_EXERCISE AIM_.
For each line of the listing that holds "Derived", show the full line.

RECORDS FOR THE EXERCISE Block Start

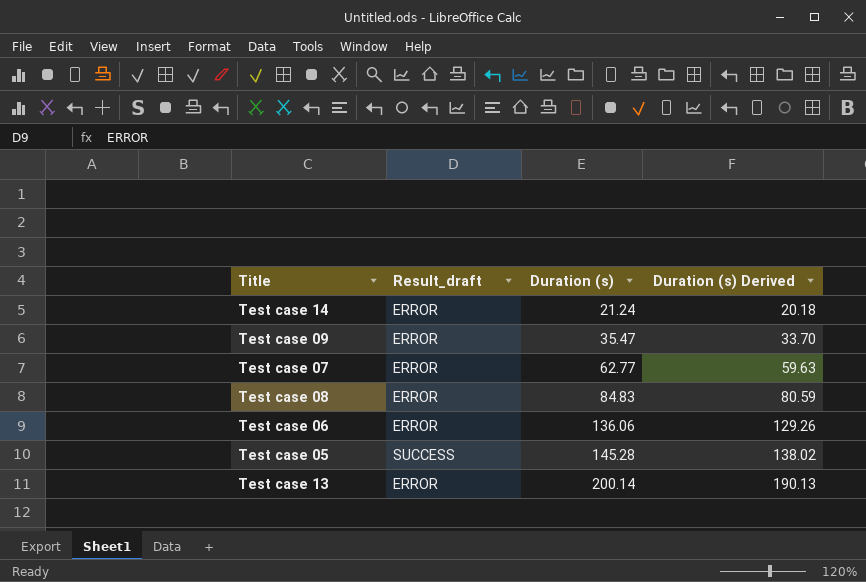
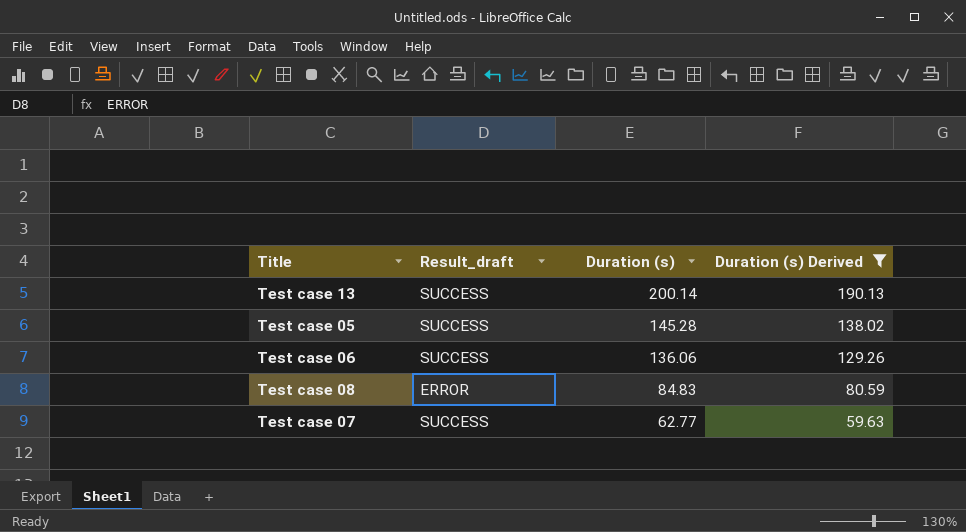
filter: none -> Duration (s) Derived >= 59.63
row order: Duration (s) ascending -> Duration (s) descending
Test case 13 | Result_draft: ERROR -> SUCCESS
Test case 06 | Result_draft: ERROR -> SUCCESS
Test case 07 | Result_draft: ERROR -> SUCCESS

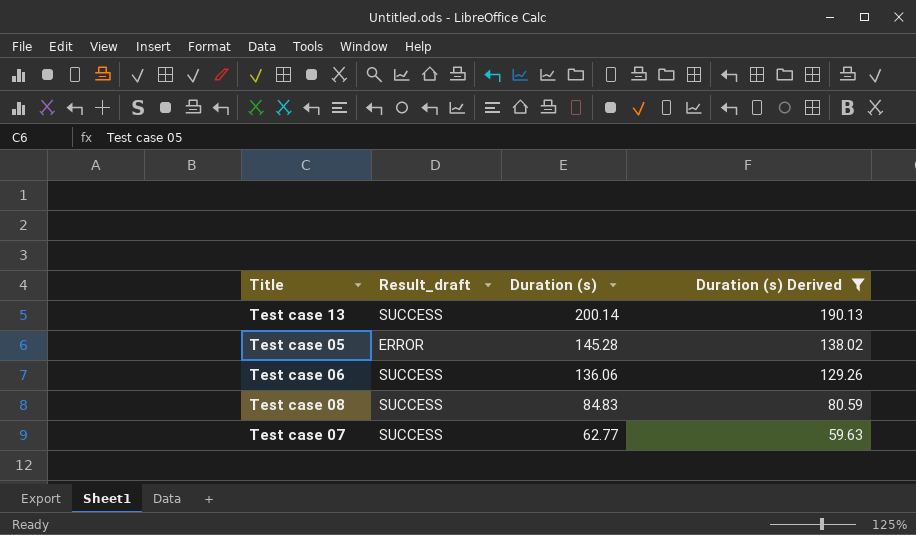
Test case 05 | Result_draft: SUCCESS -> ERROR
Test case 08 | Result_draft: ERROR -> SUCCESS

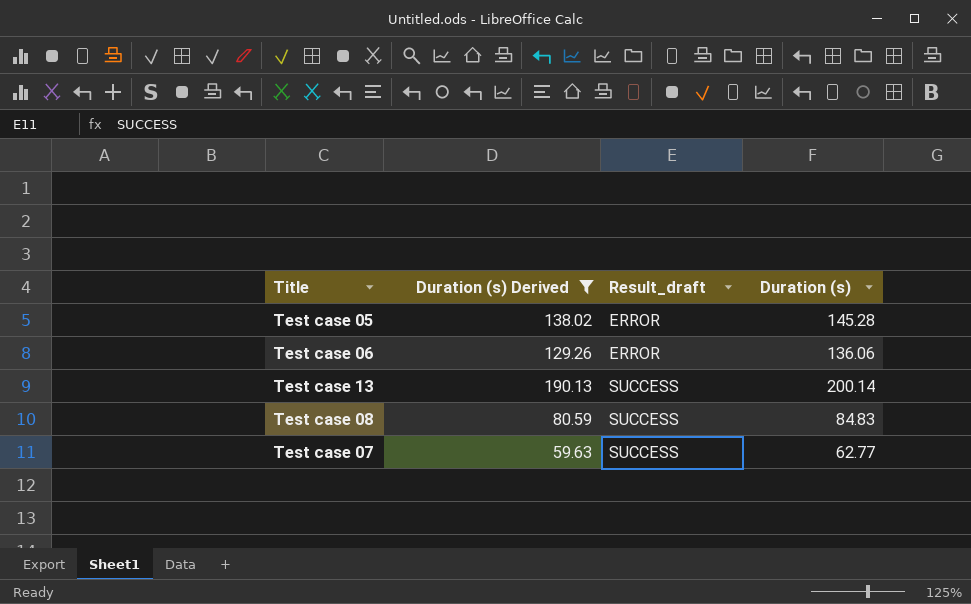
row order: Duration (s) descending -> Result_draft ascending
column Duration (s) Derived | position: 4 -> 2
Test case 06 | Result_draft: SUCCESS -> ERROR

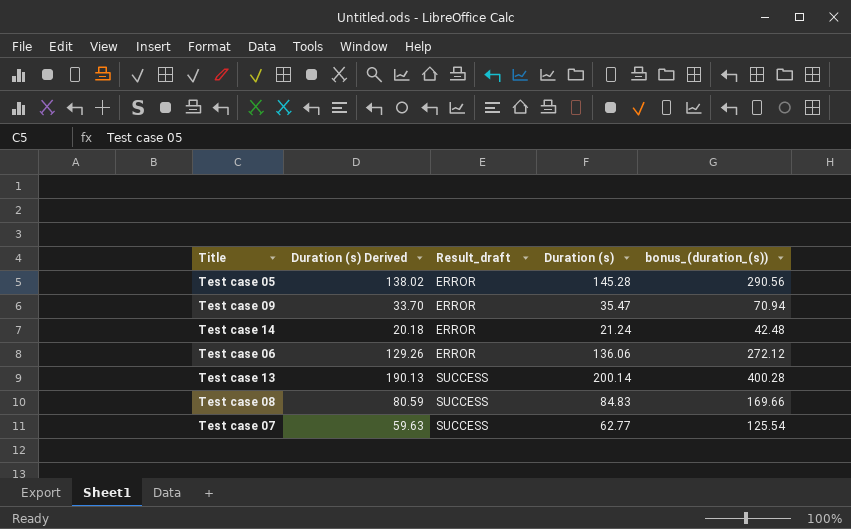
filter: Duration (s) Derived >= 59.63 -> none
column bonus_(duration_(s)) | formula: none -> [Duration (s)] * 2

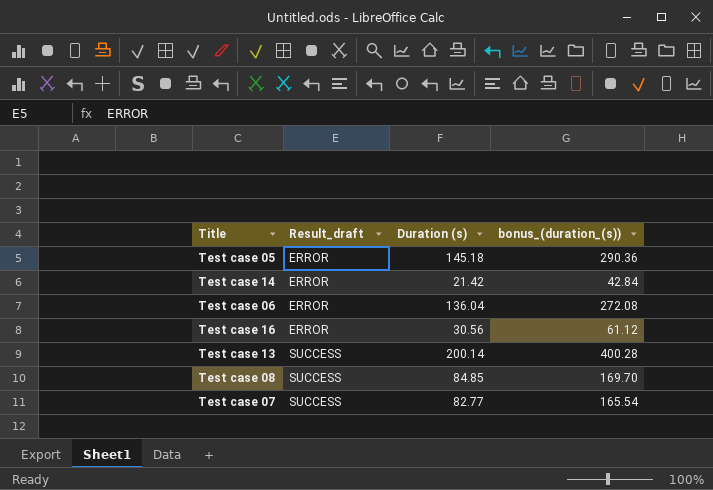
column Duration (s) Derived | formula: [Duration (s)] * 0.95 -> none
row Test case 09: 33.70 | ERROR | 35.47 | 70.94 -> none
Test case 05 | Duration (s): 145.28 -> 145.18
Test case 05 | bonus_(duration_(s)): 290.56 -> 290.36
Test case 14 | Duration (s): 21.24 -> 21.42
Test case 14 | bonus_(duration_(s)): 42.48 -> 42.84
Test case 06 | Duration (s): 136.06 -> 136.04
Test case 06 | bonus_(duration_(s)): 272.12 -> 272.08
row Test case 16: none -> ERROR | 30.56 | 61.12
Test case 08 | Duration (s): 84.83 -> 84.85
Test case 08 | bonus_(duration_(s)): 169.66 -> 169.70
Test case 07 | Duration (s): 62.77 -> 82.77
Test case 07 | bonus_(duration_(s)): 125.54 -> 165.54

RECORDS FOR THE EXERCISE Block End

_WRITTEN RESPONSE_.
filter: none -> Duration (s) Derived >= 59.63
column Duration (s) Derived | position: 4 -> 2
filter: Duration (s) Derived >= 59.63 -> none
column Duration (s) Derived | formula: [Duration (s)] * 0.95 -> none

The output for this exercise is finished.